Producer Jack Douglas later described the sessions as “like trying to record with a very talented ghost who kept disappearing.” Lennon would start a take, wander off mid-song, and return hours later having forgotten what they were working on. It’s a miracle the album turned out as well as it did.

The saving grace was May Pang, who somehow managed to keep some semblance of order in the chaos. Twenty years younger than Lennon and completely out of her depth, she nevertheless became his anchor during this period. She’d drag him out of bars, clean him up for recording sessions, and generally prevent him from killing himself through sheer stupidity.

If you want to know how mental things got, consider this: Lennon thought it would be a brilliant idea to record an album of Rock’n’Roll covers with Phil Spector producing. Yes, that Phil Spector – the gun-toting maniac who was already showing signs of the complete breakdown that would later land him in prison for murder.

The sessions, held at various LA studios throughout 1974, were legendary for their dysfunction. Spector would turn up armed (literally), paranoid, and completely controlling. Lennon, meanwhile, was usually drunk and belligerent. The two would spend hours arguing about arrangements while session musicians sat around collecting overtime pay.

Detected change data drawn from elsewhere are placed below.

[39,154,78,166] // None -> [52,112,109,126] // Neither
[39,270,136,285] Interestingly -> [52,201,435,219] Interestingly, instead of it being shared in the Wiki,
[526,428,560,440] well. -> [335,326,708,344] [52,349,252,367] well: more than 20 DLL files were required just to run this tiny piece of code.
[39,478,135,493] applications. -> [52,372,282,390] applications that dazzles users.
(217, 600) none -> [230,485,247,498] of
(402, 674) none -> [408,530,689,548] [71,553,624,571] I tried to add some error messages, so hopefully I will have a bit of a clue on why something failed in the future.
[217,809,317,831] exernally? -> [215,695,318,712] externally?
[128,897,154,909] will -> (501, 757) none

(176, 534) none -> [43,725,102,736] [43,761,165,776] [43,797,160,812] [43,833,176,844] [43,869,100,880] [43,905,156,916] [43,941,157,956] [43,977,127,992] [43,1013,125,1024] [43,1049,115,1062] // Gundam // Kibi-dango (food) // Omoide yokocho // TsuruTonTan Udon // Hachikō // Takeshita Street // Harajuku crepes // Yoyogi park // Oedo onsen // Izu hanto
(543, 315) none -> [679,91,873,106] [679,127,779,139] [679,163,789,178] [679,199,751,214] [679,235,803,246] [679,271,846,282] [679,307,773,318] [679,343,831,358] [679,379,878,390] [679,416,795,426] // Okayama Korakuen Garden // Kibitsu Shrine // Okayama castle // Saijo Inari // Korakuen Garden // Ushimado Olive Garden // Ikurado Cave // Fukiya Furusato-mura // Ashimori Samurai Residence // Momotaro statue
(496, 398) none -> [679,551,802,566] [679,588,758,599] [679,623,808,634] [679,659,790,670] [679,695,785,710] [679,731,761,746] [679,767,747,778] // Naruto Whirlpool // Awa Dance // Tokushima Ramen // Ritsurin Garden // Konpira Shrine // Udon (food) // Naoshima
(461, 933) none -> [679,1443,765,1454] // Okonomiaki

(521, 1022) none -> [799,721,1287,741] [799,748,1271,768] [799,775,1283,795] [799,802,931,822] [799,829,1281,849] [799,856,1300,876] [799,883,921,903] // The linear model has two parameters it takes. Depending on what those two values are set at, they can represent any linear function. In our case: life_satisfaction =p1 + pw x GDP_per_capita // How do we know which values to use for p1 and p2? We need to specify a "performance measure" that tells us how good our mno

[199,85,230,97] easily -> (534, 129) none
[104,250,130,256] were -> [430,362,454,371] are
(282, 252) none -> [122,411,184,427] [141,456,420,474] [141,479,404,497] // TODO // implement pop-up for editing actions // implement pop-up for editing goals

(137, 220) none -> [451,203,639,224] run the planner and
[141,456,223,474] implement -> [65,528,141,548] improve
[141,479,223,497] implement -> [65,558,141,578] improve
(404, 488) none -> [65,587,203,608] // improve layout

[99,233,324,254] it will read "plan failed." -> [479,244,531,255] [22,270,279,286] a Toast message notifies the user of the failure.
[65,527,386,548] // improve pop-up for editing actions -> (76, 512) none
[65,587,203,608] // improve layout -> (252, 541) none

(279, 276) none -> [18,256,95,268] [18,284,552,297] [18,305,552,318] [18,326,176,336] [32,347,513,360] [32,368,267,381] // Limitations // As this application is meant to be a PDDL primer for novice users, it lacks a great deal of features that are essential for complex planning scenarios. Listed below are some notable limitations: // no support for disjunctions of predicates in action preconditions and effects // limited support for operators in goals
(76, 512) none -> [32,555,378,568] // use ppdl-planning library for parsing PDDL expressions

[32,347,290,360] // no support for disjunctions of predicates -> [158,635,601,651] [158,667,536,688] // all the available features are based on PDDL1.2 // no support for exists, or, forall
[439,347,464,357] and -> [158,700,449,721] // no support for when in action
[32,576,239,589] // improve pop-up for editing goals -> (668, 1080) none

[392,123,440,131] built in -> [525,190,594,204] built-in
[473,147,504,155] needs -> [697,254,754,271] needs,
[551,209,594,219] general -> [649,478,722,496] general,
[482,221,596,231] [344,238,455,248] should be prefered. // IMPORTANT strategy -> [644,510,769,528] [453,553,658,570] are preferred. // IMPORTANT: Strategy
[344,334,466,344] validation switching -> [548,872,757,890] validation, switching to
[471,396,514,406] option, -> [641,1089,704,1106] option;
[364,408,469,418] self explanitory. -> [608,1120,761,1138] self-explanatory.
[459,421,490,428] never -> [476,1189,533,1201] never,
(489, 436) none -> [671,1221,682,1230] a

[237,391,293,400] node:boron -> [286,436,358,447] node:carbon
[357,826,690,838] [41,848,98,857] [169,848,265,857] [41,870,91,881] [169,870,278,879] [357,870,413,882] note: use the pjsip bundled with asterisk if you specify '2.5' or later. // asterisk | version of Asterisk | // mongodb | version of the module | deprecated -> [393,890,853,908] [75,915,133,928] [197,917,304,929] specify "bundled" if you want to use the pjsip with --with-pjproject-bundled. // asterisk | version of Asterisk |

One session ended with Spector firing a gun in the studio and then disappearing with the master tapes, leaving Lennon with nothing to show for weeks of work. It was like something out of a Martin Scorsese film, except it was real life and nobody was laughing.

The thing is, beneath all the chaos and self-destruction, you could sense Lennon was actually quite miserable. This wasn’t the joyful excess of a rock star living it up – this was the desperate flailing of a man who’d lost his way completely.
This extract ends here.